Hoegaarden a walk. With whom is not mentioned in my old diary. Wedefy at St Gorgoniuskerk, down the mountain towards Hauthem St Katrine, at the new post and the old brewery Loriers turn left and Then on the right up in an old, concreted hollow road. Knotty elderberry bushes populate the canals as usual. Almost above we find on a field still flowering remains of the special field weed poppy and cornflower. Also real chamomile is present here. intoxicating quality, this is the “Haupel” (Apple?) of my childhood, the weeds cursed by the peasants and my father. But for me the smell and the healing power is indisputable. I am catapulted by the smell 60 years back in time. To the edge of the cereal fields where I experienced my own little pleasures among the stubble. White in wonderland.

Now I walk again in Hauthem. We cross the cobblestone mountain, our Col de Tour, the Kauterhof and dive into the next hollow road, higher and narrower but now concreted. 60 years ago there was a caravan with 'dangerous' Bohemers. The fear and magic of then is now completely gone. Above, out of the hollow road, at a very rural crossroads we see in front of us the houses of Hauthem, but behind us above all a beautiful view of Hoegaarden with the dominating church on his own mountain.

Hauthem St Katrine, the highest hamlet of Hoegaarden, where I lived until I was 12, my real hometown.
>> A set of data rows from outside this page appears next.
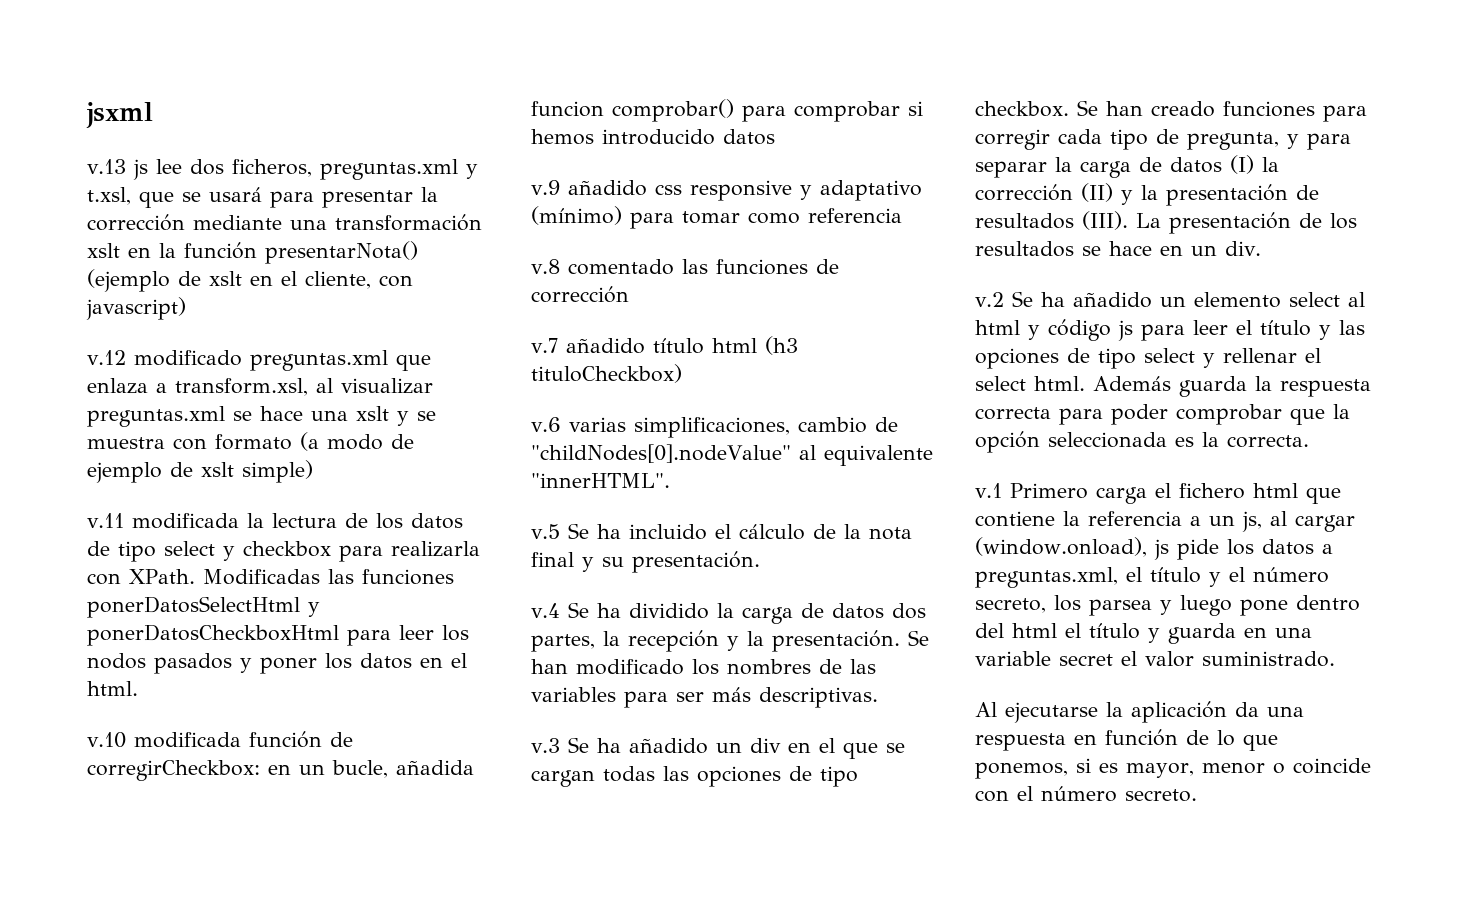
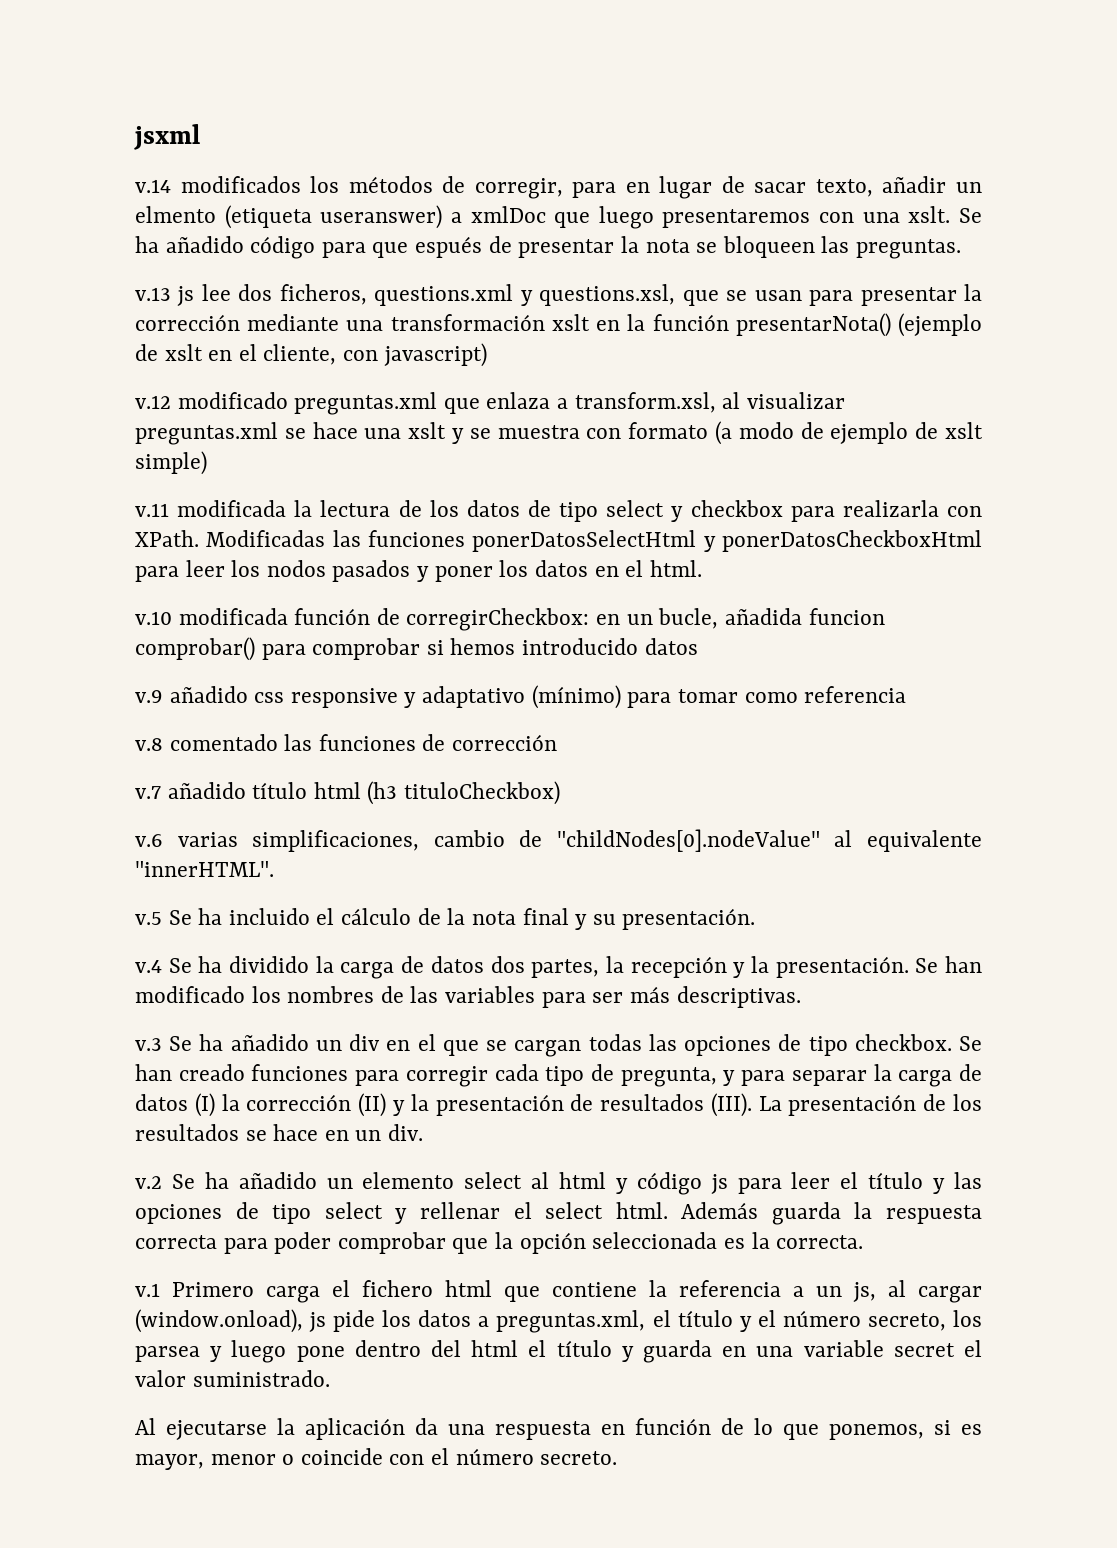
+ v.14 modificados los métodos de corregir, para en lugar de sacar texto, añadir un elmento (etiqueta useranswer) a xmlDoc que luego presentaremos con una xslt. Se ha añadido código para que espués de presentar la nota se bloqueen las preguntas.
- v.13 js lee dos ficheros, preguntas.xml y t.xsl, que se usará para presentar la corrección mediante una transformación xslt en la función presentarNota() (ejemplo de xslt en el cliente, con javascript)
+ v.13 js lee dos ficheros, questions.xml y questions.xsl, que se usan para presentar la corrección mediante una transformación xslt en la función presentarNota() (ejemplo de xslt en el cliente, con javascript)

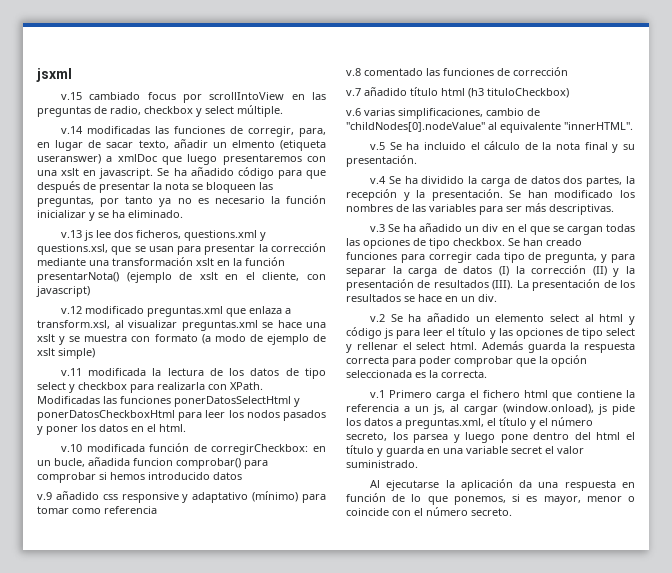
- v.14 modificados los métodos de corregir, para en lugar de sacar texto, añadir un elmento (etiqueta useranswer) a xmlDoc que luego presentaremos con una xslt.
+ v.15 cambiado focus por scrollIntoView en las preguntas de radio, checkbox y select múltiple.
+ v.14 modificadas las funciones de corregir, para, en lugar de sacar texto, añadir un elmento (etiqueta useranswer) a xmlDoc que luego presentaremos con una xslt en javascript.
- Se ha añadido código para que espués de presentar la nota se bloqueen las preguntas.
+ Se ha añadido código para que después de presentar la nota se bloqueen las preguntas, por tanto ya no es necesario la función inicializar y se ha eliminado.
Walking here with others has something strange, intimate. As if I was committing adultery. Here two Moriskes meet. Still there are aunts, uncles and frame (cousins). I wrote this a few years ago, now there is only one aunt left. Soon, I sneak away in my coat, through the village. BB dealer Willy, my earliest inseparable friend, past the “kabin” and my home where my aunt still lives, past the old mulder Huon, Near and past Taverniers a rougher but long dead friend from the past, past the last house and shop of the village, where a good nodding nigger stood on the counter. We walk out of the village to the chapel, where the procession took place. Behind the chapel we turn a hollow Essen, elderberries and maples bring us back to Hoegaarden.

Right in the Stoopkensstraat with its famous brewery, in my youth a lemonade factory. We end in the brewery café with a Forbidden fruit or just a Witte van Hoegaarden.
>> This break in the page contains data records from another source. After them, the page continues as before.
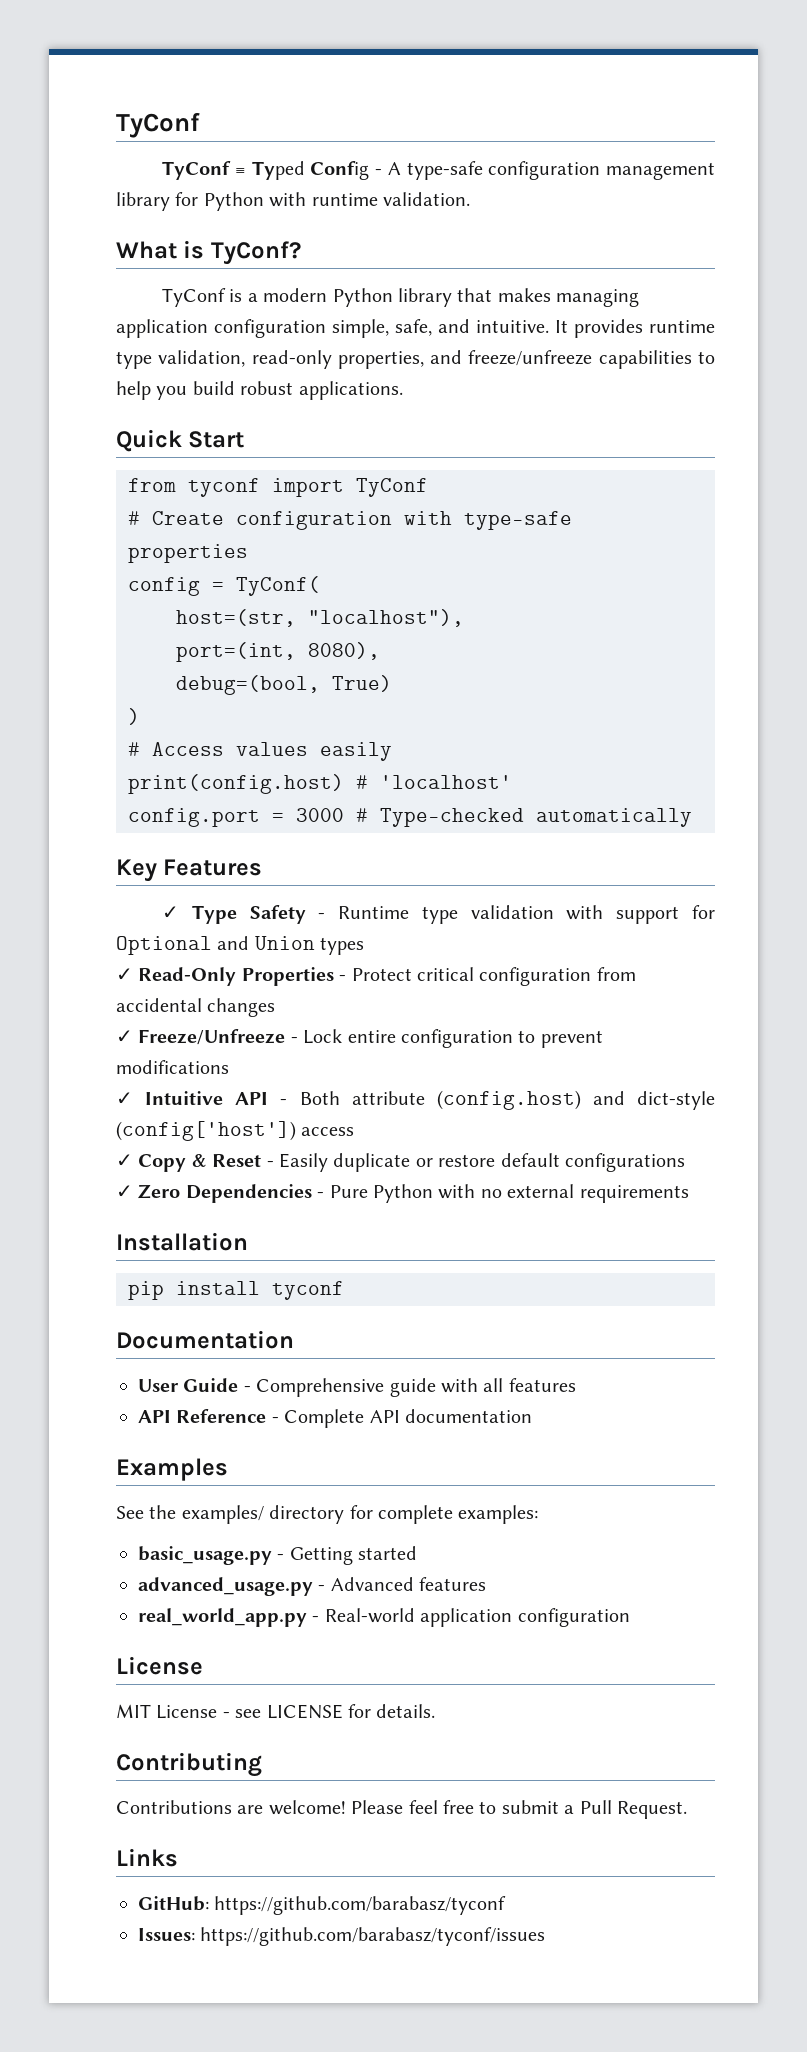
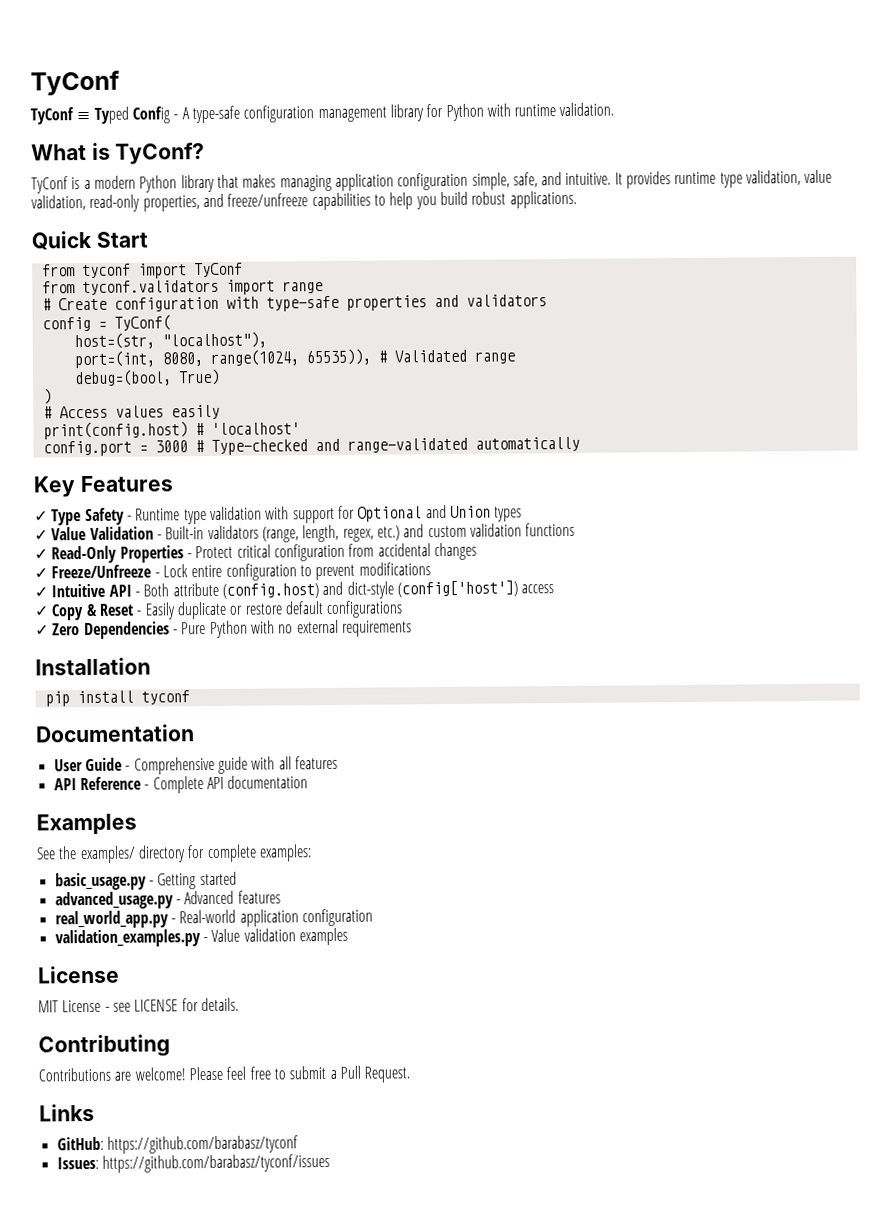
- It provides runtime type validation, read-only properties, and freeze/unfreeze capabilities to help you build robust applications.
+ It provides runtime type validation, value validation, read-only properties, and freeze/unfreeze capabilities to help you build robust applications.
+ from tyconf.validators import range
- # Create configuration with type-safe properties
+ # Create configuration with type-safe properties and validators
- port=(int, 8080),
+ port=(int, 8080, range(1024, 65535)), # Validated range
- config.port = 3000 # Type-checked automatically
+ config.port = 3000 # Type-checked and range-validated automatically
+ ✓ Value Validation - Built-in validators (range, length, regex, etc.) and custom validation functions
+ validation_examples.py - Value validation examples

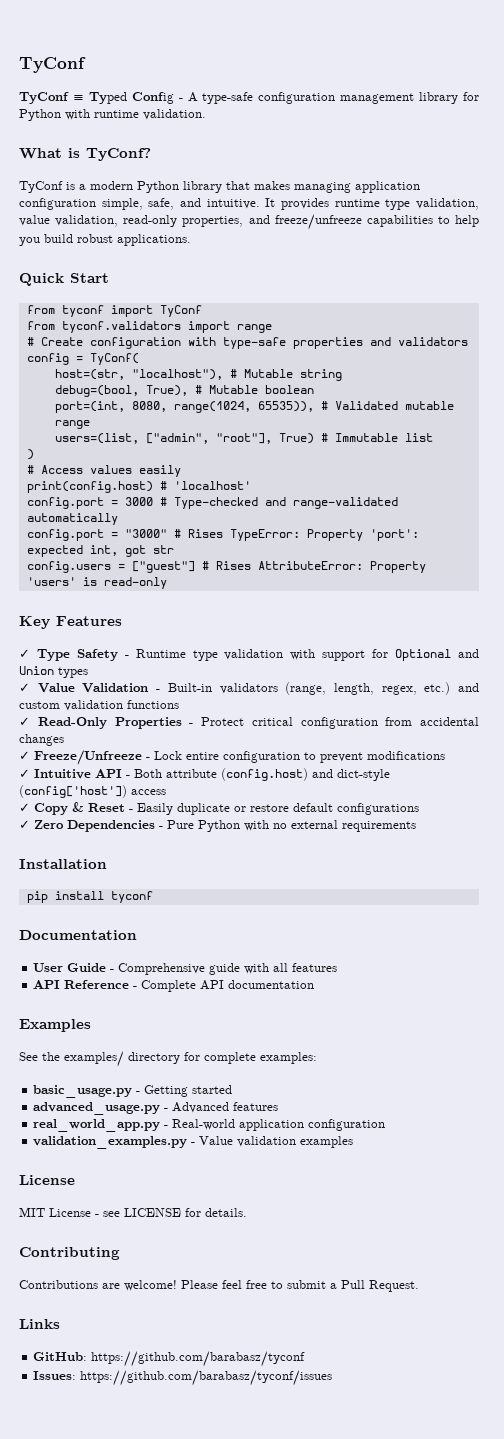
- host=(str, "localhost"),
+ host=(str, "localhost"), # Mutable string
+ debug=(bool, True), # Mutable boolean
- port=(int, 8080, range(1024, 65535)), # Validated range
- debug=(bool, True)
+ port=(int, 8080, range(1024, 65535)), # Validated mutable range
+ users=(list, ["admin", "root"], True) # Immutable list
+ config.port = "3000" # Rises TypeError: Property 'port': expected int, got str
+ config.users = ["guest"] # Rises AttributeError: Property 'users' is read-only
Hauthem is a beautiful, late Gothic building from the middle of the 16th century.Later a bell tower and the sacristy was added. The 17th century painting on the high altar represents the torture of Saint Gorgonius. In this pilgrimage chapel you can invoke Saint Catherine against all kinds of

Real chamomile, my homeweed plant. Real chamomile

blooms along roads and fields. The smell of yellow flowers brings me all the way back to my youth. The Moriske of 60 years ago, the scent of yesterday, who would have thought that the annoying weeds of that time could have a life-prolonging effect, which should be seen from the epidemiological study of Bret Howrey University of Texas. Howrey studied Mexican Americans, and discovered that in any case among Mexican women the use of chamomile tea seems to have a hefty life-prolonging effect.In chamomile, scientific names: Matricaria chamomilla and Matricaria recutita include terpenoids such as alpha-bisabolol, but also apigenin analogues and azulenes. That blend of substances has a soothing effect, which helps you sleep better. In addition, people who drink chamomile tea become less concerned and worrying, [J Clin Psychopharmacol. 2009 Aug; 29 (4): 378-82.] and soothes chamomile depressions. [ Altern Ther Health Med. 2012 Sep-Oct; 18 (5): 44-9.] At the same time, the components of chamomile in cell and animal studies also have a general health-improving effect. For example, Alpha-bisabolol and the apigenin analogues in chamomile inhibit cancer cells. [Biochem Biophys Res Commun. 2004 Mar 12; 315 (3): 589-94.] [Mol Cell Pharmacol. 2009 Jan 1; 1 (3): 138.]. In an excellent survey study, the nutritionist Janmejai Srivastava called chamomile “a herbal medicine of the past with bright future”. [Mol Med Rep. 2010 Nov 1; 3 (6): 895-901.]